Through these phone calls and a handful of visits to our house, I thought I knew everything I needed to know about Honey. I knew that she lived in Daytona Beach in a house that my grandfather built for her a long time ago. I knew that she had a pecan tree in her backyard, and every now and then she would fill a box with the brown nuts and send it to us to crack them open and enjoy the rich, buttery flavor. I knew she used to bake delicious desserts, specifically, sweet potato pie and chocolate cake. I knew that she was my grandmother, and yet, I really didn’t know her at all.

During my first and only visit to Daytona Beach, when I was twelve, I saw her house. It wasn’t on the palm-tree-lined street I envisioned. It wasn’t surrounded by other small well-kept homes with friendly neighbors who sat on porches sipping sweet tea while their children played. Honey’s house, along with the rest of the neighborhood, was literally falling apart. The pastel-colored structures that used to be homes for the city’s Black clergymen, postal workers, carpenters, and teachers were now hubs for drugs. When we stood on her porch and looked out at the street, my father talked about a community that once was, his eyes scanning the homes with a distant gaze.

The pecan tree was gone, and there were no homemade pies cooling in the window. Honey didn’t cook much anymore. Instead, she shuffled through a small path through a sea of boxes that had overtaken her entire house to get to the kitchen, where she microwaved TV dinners or heated something in a pot on the stove. It was hard to believe that she was once a domestic worker—like the majority of Black women in Daytona Beach at midcentury, keeping other people’s homes impeccably clean—as we tried to find places to sit among the clutter.

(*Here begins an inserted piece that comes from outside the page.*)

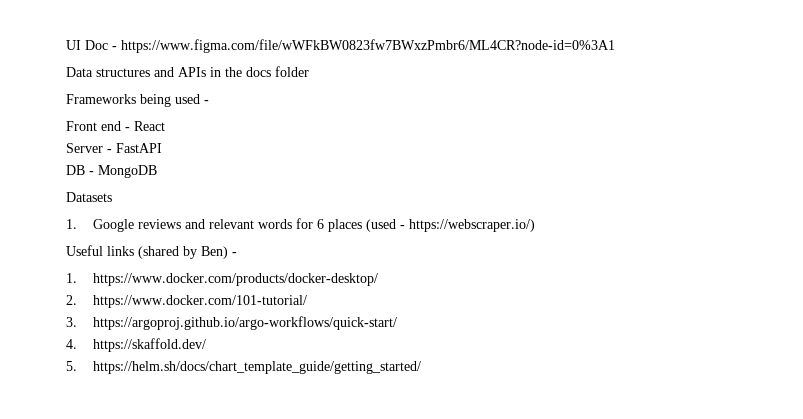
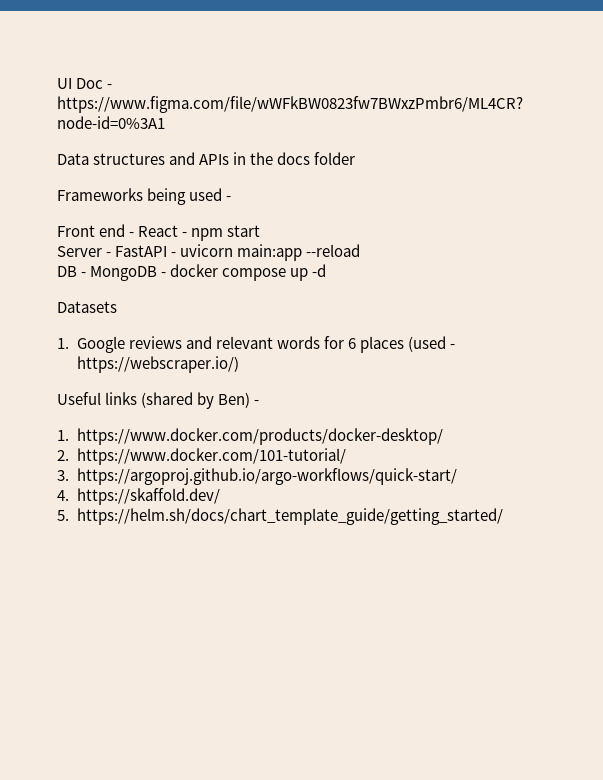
(165, 126) none -> [182,225,261,241] - npm start
(162, 148) none -> [171,244,361,261] - uvicorn main:app --reload
(157, 171) none -> [161,264,327,281] - docker compose up -d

The details about my grandmother, whose real name was Annie Louise Hannans, are murky for many reasons. They will emerge in disunited and discontinuous stories when I’m much older and long after she has passed away. In 1930, Honey graduated from the high school department of what was then Bethune-Cookman college. In 1938, when she was twenty-six, unmarried, and pregnant with my aunt, she met my grandfather who was almost twenty years older and married to another woman. That meeting resulted in a years-long relationship and the births of my father and uncle. It lasted until my grandfather passed away forty-three years later. Honey was essentially a single mother raising three kids, and I will also learn that her oldest, my aunt, had her first child as a teen. During a rare phone call from her home in Jacksonville, my aunt will tell Anika that “teen pregnancy runs in our family.” After poring over old records, I’ll discover that Honey’s mother, my great grandmother, had the first of nine children with her husband in 1905, when she was either twelve or sixteen years old.

In 2019, The Atlantic published an article entitled “The consequences of Teen Motherhood can Last for Generations” that prompted me to trace my own ancestral connections to single motherhood and teen motherhood. The article describes the conditions that significantly contribute to teen pregnancy—poverty, family instability, limited opportunities—being entrenched in communities and families, not because of individual choices but because of larger systemic barriers, and this is especially true in communities of color. The article cites a study that finds “that having a grandmother who had her first kid as a teen is a strong predictor for whether a child will underperform in school—even for a child whose own mother gave birth as an adult, not a teenager.” My mother and father weren’t teen parents, but on my dad’s side, these conditions were clear, holding back generation after generation from achieving their full potential.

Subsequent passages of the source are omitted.